[Web interface edit records]
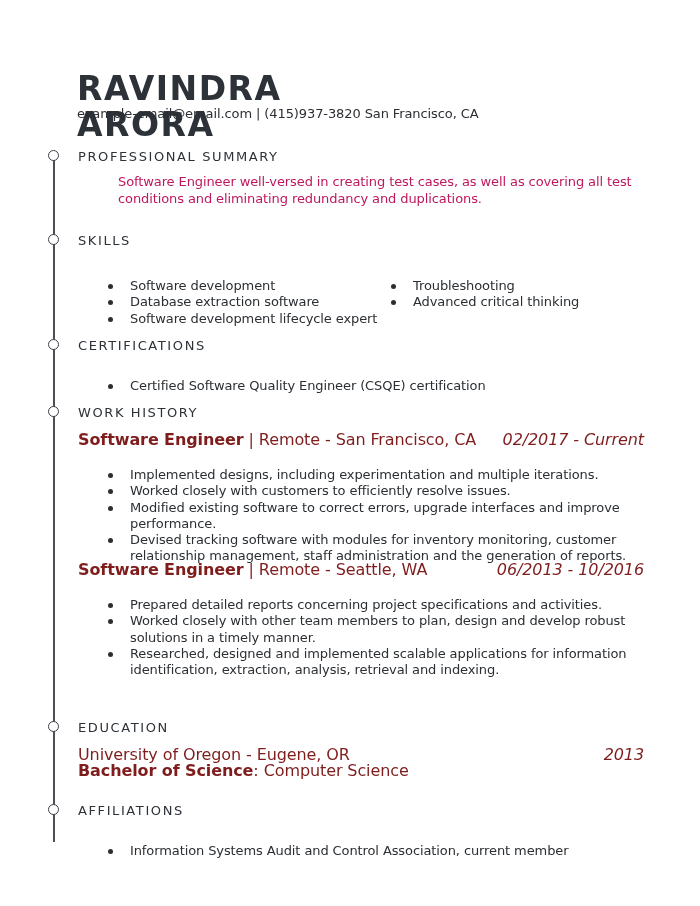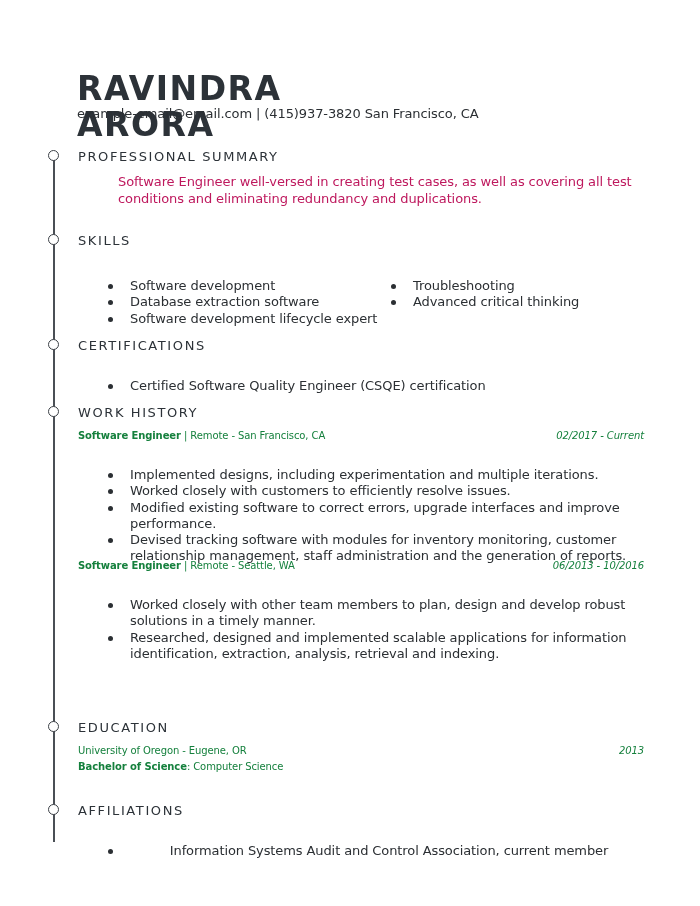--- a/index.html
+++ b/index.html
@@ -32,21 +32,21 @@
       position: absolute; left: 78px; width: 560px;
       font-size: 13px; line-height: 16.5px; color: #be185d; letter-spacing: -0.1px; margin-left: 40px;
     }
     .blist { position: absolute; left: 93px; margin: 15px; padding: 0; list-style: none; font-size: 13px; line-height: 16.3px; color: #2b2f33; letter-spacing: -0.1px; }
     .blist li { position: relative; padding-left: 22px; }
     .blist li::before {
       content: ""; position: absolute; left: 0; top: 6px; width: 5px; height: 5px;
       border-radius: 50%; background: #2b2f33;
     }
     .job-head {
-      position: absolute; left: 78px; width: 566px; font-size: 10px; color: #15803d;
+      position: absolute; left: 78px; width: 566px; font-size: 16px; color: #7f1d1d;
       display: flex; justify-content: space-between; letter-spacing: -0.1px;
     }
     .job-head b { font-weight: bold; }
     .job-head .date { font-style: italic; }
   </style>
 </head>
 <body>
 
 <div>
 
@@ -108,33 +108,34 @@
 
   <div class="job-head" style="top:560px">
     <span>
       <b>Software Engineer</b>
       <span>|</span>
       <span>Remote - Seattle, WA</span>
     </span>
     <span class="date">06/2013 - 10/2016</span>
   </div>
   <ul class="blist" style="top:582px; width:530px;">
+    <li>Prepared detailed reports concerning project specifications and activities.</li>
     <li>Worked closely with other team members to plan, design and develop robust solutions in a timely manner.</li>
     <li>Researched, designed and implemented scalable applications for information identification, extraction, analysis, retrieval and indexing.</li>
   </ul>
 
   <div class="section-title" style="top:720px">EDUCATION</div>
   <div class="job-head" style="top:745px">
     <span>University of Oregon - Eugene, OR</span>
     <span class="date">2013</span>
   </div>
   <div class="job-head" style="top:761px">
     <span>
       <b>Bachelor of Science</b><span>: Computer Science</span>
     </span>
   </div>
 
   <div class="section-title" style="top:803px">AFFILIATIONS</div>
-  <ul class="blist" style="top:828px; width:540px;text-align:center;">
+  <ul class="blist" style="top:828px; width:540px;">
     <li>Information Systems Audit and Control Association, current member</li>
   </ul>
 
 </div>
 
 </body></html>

...

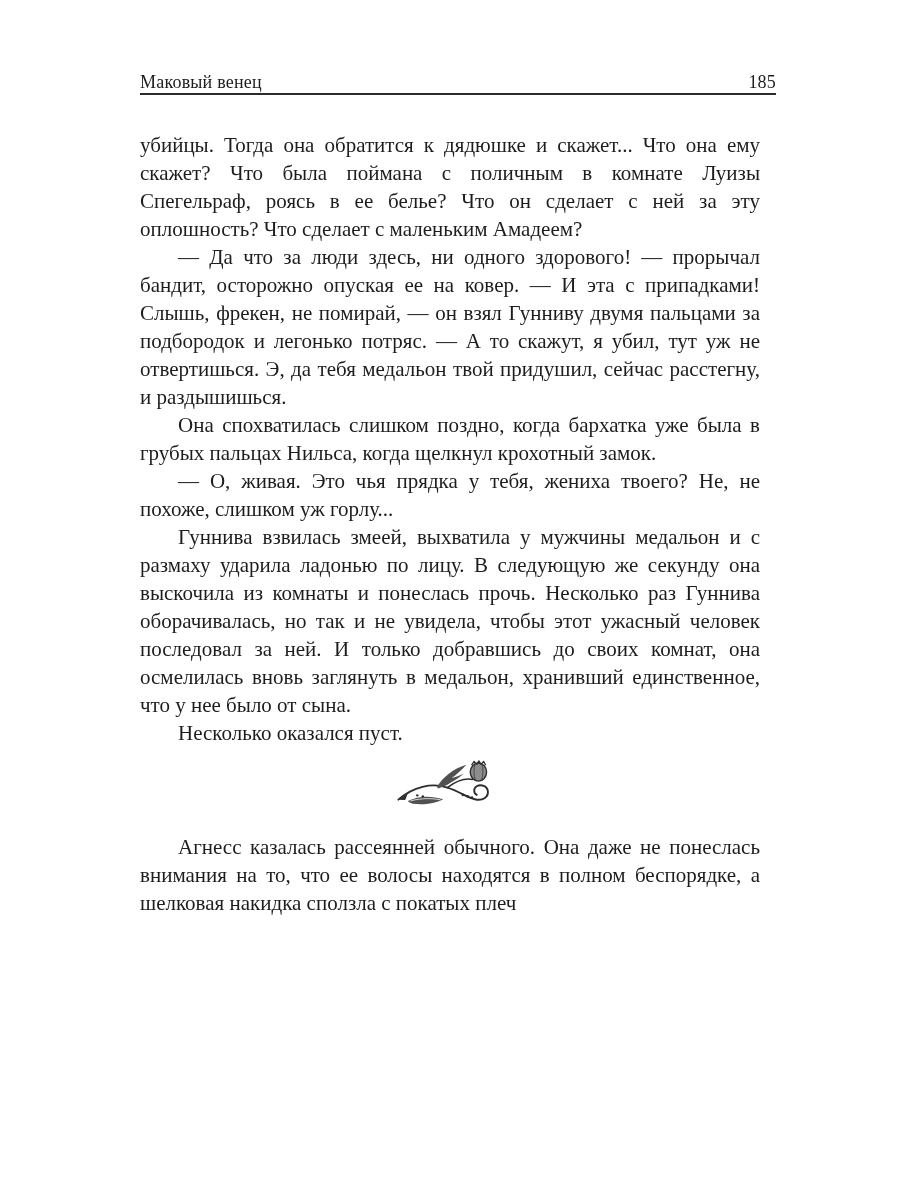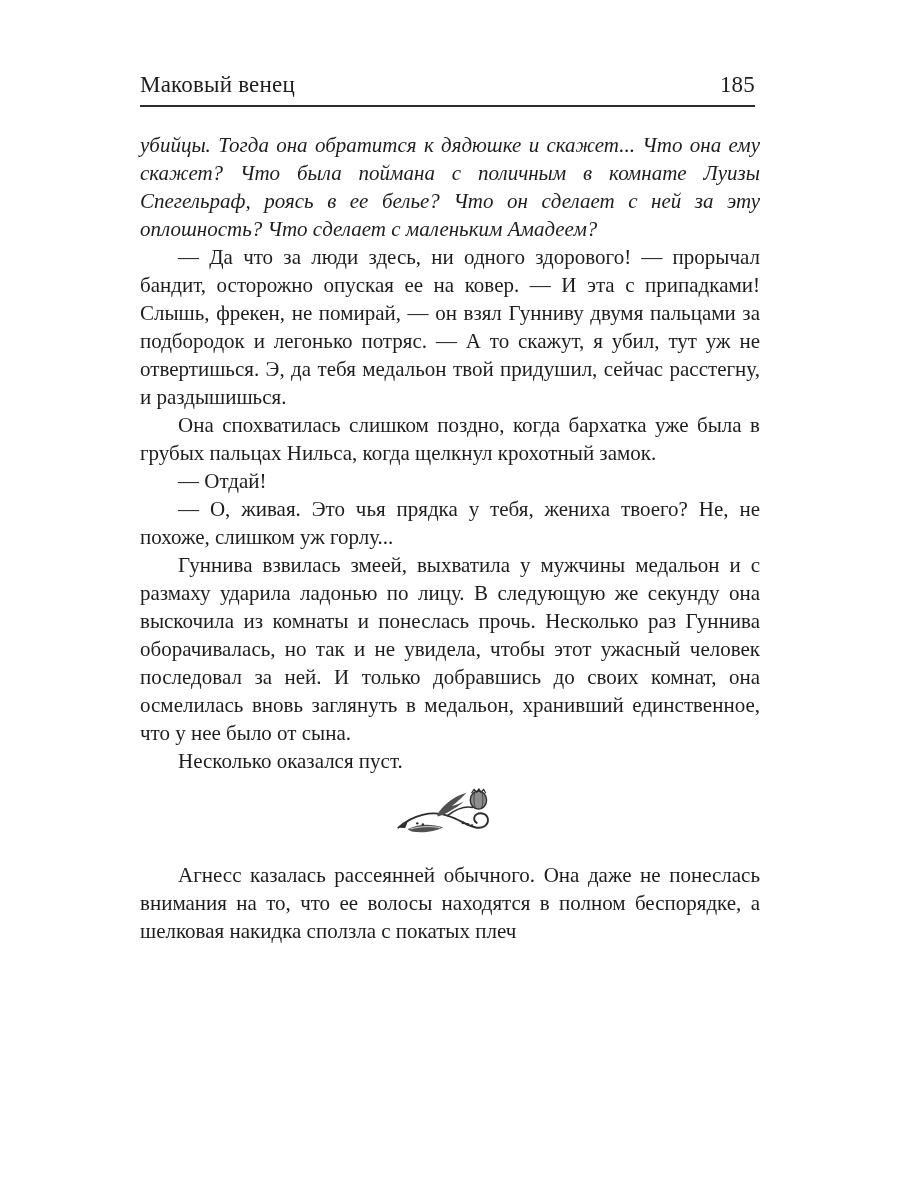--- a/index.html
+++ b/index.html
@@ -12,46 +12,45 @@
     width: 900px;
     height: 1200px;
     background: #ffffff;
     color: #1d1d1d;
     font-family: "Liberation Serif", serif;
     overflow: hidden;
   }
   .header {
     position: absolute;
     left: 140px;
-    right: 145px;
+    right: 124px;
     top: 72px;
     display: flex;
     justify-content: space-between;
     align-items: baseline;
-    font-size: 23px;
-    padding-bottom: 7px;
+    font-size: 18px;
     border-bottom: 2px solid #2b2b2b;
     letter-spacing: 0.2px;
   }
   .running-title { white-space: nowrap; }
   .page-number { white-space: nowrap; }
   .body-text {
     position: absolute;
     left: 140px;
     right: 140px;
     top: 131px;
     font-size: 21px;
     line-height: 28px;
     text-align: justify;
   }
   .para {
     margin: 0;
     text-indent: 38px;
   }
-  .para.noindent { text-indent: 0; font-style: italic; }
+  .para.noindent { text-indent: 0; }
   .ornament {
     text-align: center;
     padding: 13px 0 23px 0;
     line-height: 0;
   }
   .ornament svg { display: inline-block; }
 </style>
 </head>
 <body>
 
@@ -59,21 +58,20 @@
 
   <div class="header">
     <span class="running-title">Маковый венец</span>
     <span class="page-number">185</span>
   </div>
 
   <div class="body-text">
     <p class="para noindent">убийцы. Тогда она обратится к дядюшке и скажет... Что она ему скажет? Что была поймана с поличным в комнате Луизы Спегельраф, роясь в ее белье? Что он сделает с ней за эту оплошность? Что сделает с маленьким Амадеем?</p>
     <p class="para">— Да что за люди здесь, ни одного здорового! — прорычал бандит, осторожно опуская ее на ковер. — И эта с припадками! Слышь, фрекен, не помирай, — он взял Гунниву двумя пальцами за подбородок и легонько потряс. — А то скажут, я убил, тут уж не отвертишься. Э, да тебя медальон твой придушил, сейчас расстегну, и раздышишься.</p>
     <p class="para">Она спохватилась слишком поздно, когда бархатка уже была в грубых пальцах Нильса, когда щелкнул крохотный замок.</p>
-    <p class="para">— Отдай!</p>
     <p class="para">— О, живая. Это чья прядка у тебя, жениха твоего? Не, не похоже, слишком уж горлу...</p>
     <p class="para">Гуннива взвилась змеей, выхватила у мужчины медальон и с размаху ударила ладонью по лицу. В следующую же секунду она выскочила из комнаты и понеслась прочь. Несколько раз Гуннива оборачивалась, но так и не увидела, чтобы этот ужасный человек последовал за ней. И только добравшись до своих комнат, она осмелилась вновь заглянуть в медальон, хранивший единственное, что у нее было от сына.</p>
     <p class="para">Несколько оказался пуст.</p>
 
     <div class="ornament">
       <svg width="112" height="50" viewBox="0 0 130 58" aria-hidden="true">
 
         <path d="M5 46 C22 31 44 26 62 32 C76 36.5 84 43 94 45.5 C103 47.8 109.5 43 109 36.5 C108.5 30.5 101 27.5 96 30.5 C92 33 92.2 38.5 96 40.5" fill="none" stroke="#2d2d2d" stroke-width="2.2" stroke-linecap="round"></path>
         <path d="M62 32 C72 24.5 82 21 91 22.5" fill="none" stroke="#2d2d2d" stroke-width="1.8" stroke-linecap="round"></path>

• GOAL OF THE EXERCISE:
Which lines above include the word "stroke"? Show each one.

• RESPONSE:
         <path d="M5 46 C22 31 44 26 62 32 C76 36.5 84 43 94 45.5 C103 47.8 109.5 43 109 36.5 C108.5 30.5 101 27.5 96 30.5 C92 33 92.2 38.5 96 40.5" fill="none" stroke="#2d2d2d" stroke-width="2.2" stroke-linecap="round"></path>
         <path d="M62 32 C72 24.5 82 21 91 22.5" fill="none" stroke="#2d2d2d" stroke-width="1.8" stroke-linecap="round"></path>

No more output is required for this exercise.